こちらのリストではシュルッパクの石板とは異なり、最初の四大神の後に第二の四大神が名を連ねている。シーン神、シャマシュ神、アダド神、イシュタル神である。しかし単にそれらを偉い順に配置しただけでなく、その後に彼らの一族や部下を載せている。この頃には神の権威化は進んでおり、アンやエンリルの下につく部下には「宰相」「大使」などと記されており、現実の王の下に勤めている者達とほぼ同じようなメンバーが揃えられていたのだと思われる。例えば、アン、その後にアンの家族、部下。次にエンリル、その家族、部下。といった具合だ。ちなみに第二の四大神の後にはニヌルタやネルガルが続いた。
そして6~7の石板で構成された、と記述したがこれは7つ目の石板がマルドゥークについての追加記述であるためである。作られた当初はまだエンリルが神々の王であり、マルドゥク神は王とまでは呼ばれていなかった。

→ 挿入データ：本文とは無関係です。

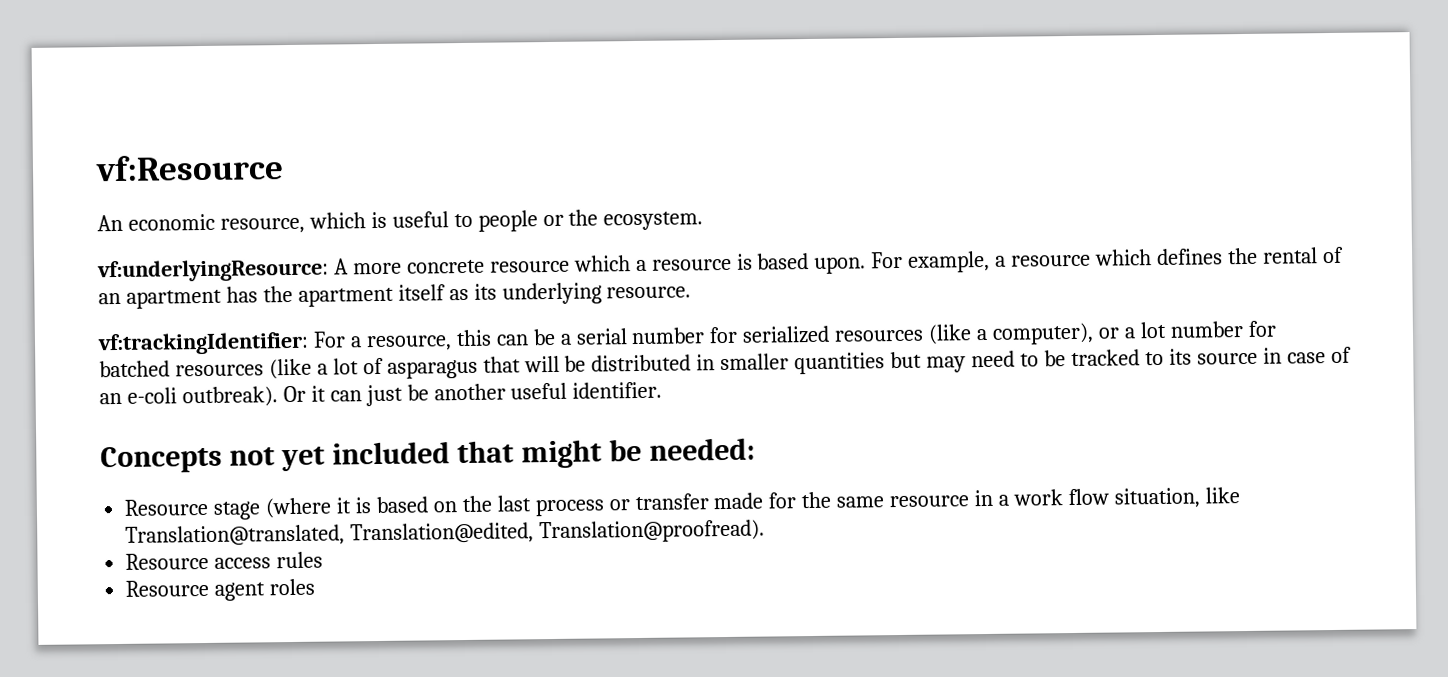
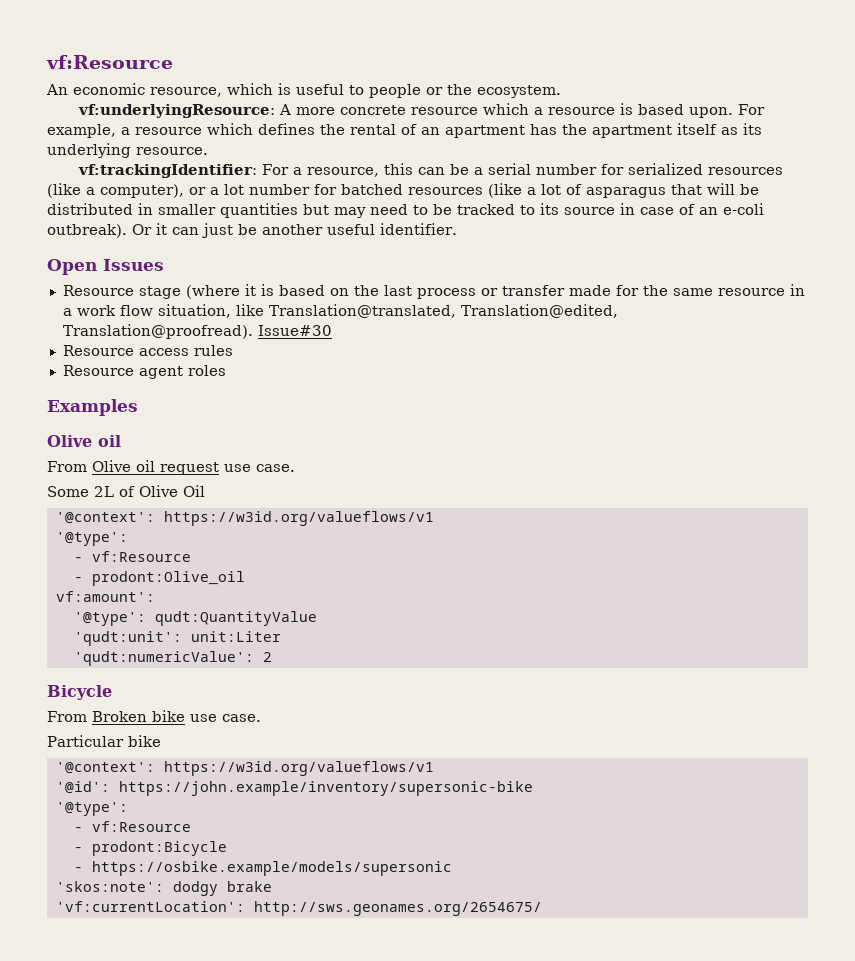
- Concepts not yet included that might be needed:
+ Open Issues
+ Issue#30
+ Examples
+ Olive oil
+ From Olive oil request use case.
+ Some 2L of Olive Oil
+ '@context': https://w3id.org/valueflows/v1
+ '@type':
+ - vf:Resource
+ - prodont:Olive_oil
+ vf:amount':
+ '@type': qudt:QuantityValue
+ 'qudt:unit': unit:Liter
+ 'qudt:numericValue': 2
+ Bicycle
+ From Broken bike use case.
+ Particular bike
+ '@context': https://w3id.org/valueflows/v1
+ '@id': https://john.example/inventory/supersonic-bike
+ '@type':
+ - vf:Resource
+ - prodont:Bicycle
+ - https://osbike.example/models/supersonic
+ 'skos:note': dodgy brake
+ 'vf:currentLocation': http://sws.geonames.org/2654675/

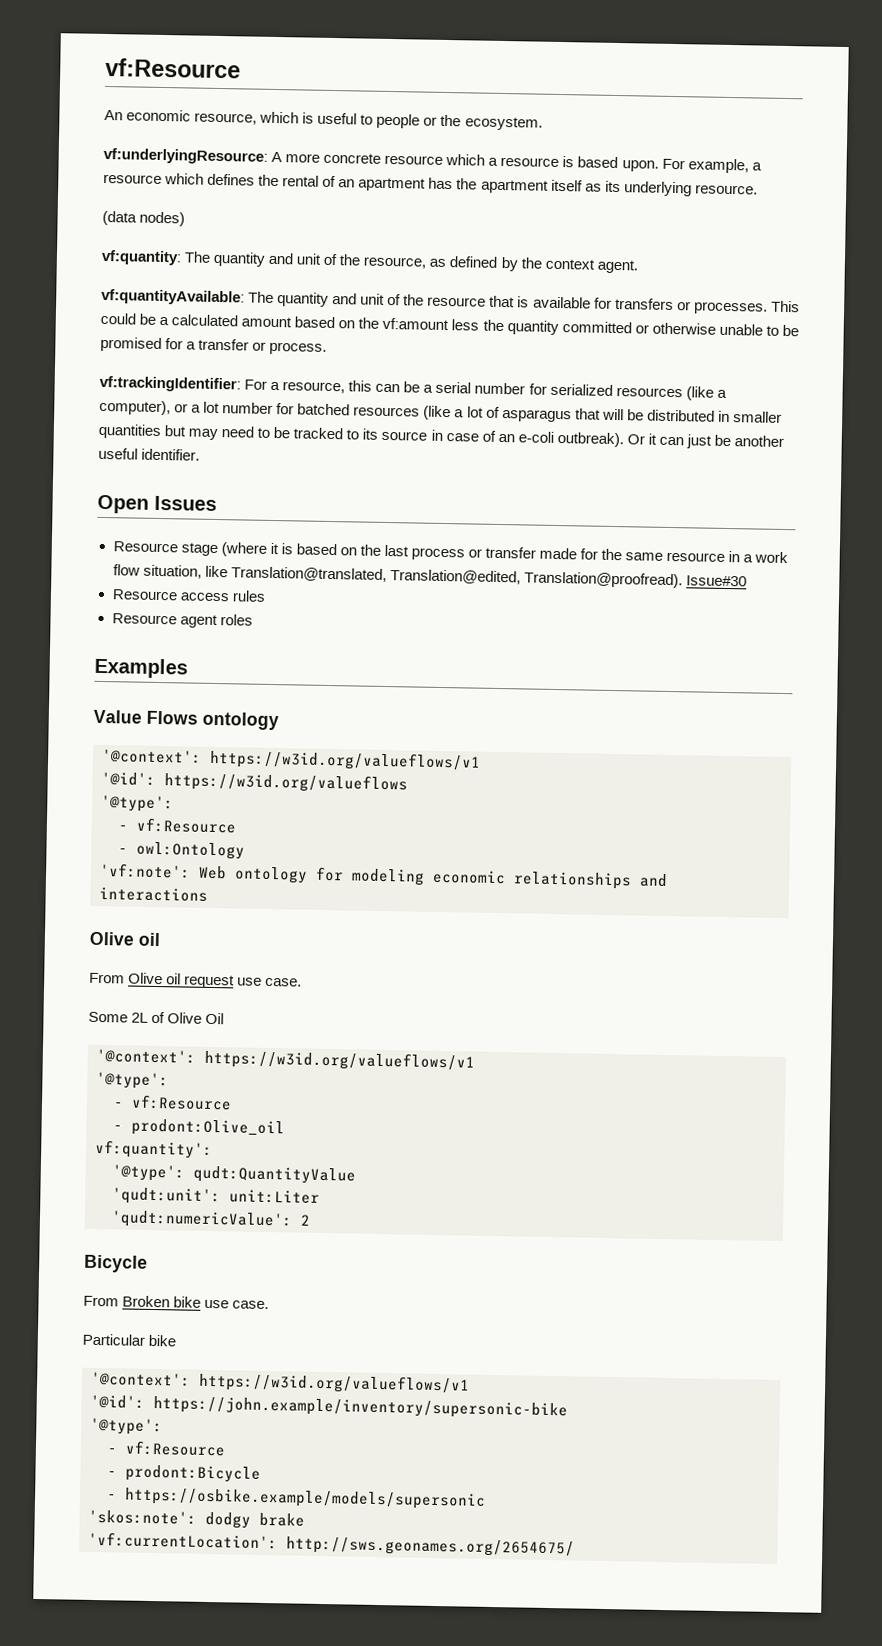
+ (data nodes)
+ vf:quantity: The quantity and unit of the resource, as defined by the context agent.
+ vf:quantityAvailable: The quantity and unit of the resource that is available for transfers or processes. This could be a calculated amount based on the vf:amount less the quantity committed or otherwise unable to be promised for a transfer or process.
+ Value Flows ontology
+ '@context': https://w3id.org/valueflows/v1
+ '@id': https://w3id.org/valueflows
+ '@type':
+ - vf:Resource
+ - owl:Ontology
+ 'vf:note': Web ontology for modeling economic relationships and interactions
- vf:amount':
+ vf:quantity':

そのためマルドゥク神を後から追加する必要があったのだろう。
この書物では左の欄に名前が記され、右の欄にその名前の説明が載っているという形式で構成されている。これはメソポタミアに存在した語彙リストとも呼ばれる形式で、いわば辞書のようなものであり、それらは神名目録の他にも学術書や、思考についての本など幅広く使用された。
メソポタミアの歴史全体の傾向として神の数が統合され減少していく傾向があるが、『アン・アヌム』では大きく増加している。これは先述の神の部下が追加された影響もあったが、神の先祖が追加された影響も大きい。この作品最大の特徴はリスト形式でありながら、宇宙開闢の謎に迫っていることだろう。
彼らはひたすらに神々の家系図を遡ることで世界の始まりを再現しようとした。つまり「始めには何もなかった」だとか「遡ることができないほど悠久の時を経て」といった文章は彼らの世界の中にはなく、彼らは海と家系図を利用して原初の世界誕生を解き明かした。

最高神アン神の親として作られたアンシャル神。親という設定だがおそらくアン神より後に考え出された。この画像はパブリックドメインである。
神々の家系図を最古まで遡ると『アン=アヌム』では海洋の神であるナンム(Nammu)に至る。ナンムはやがて後の時代にはティアマト(Tiamat)に差し替えられているのだが『アン=アヌム』では一般に採用されていた神である。ナンムには対となる夫は存在せず、単独で最初の神々を産んだとされている。メソポタミア文明の神話にはまだ「無からの誕生」や「永遠」といった概念は適用されていなかった。
彼らには宇宙の概念があったので海から宇宙というものが生まれたという事になるが、彼らはそれほど海に神秘的なものを感じていたのだろう。他にも宇宙創造について書かれたテキストが数パターンあるが、全てが原初は混沌や巨大なもの(まさに海など)であり、無からの誕生などを示すテキストは一切見つかっていない。
こうした世界の始まりを表現するための他のテキストには一切登場しない多くの神がここには掲載されている。
こうしたリスト形式に則った創世への結論はその後物語形式である『創世叙事詩』に委ねられ、偉大な神の親たちはその存在の必要をなくしやがてリストからその姿を消していった。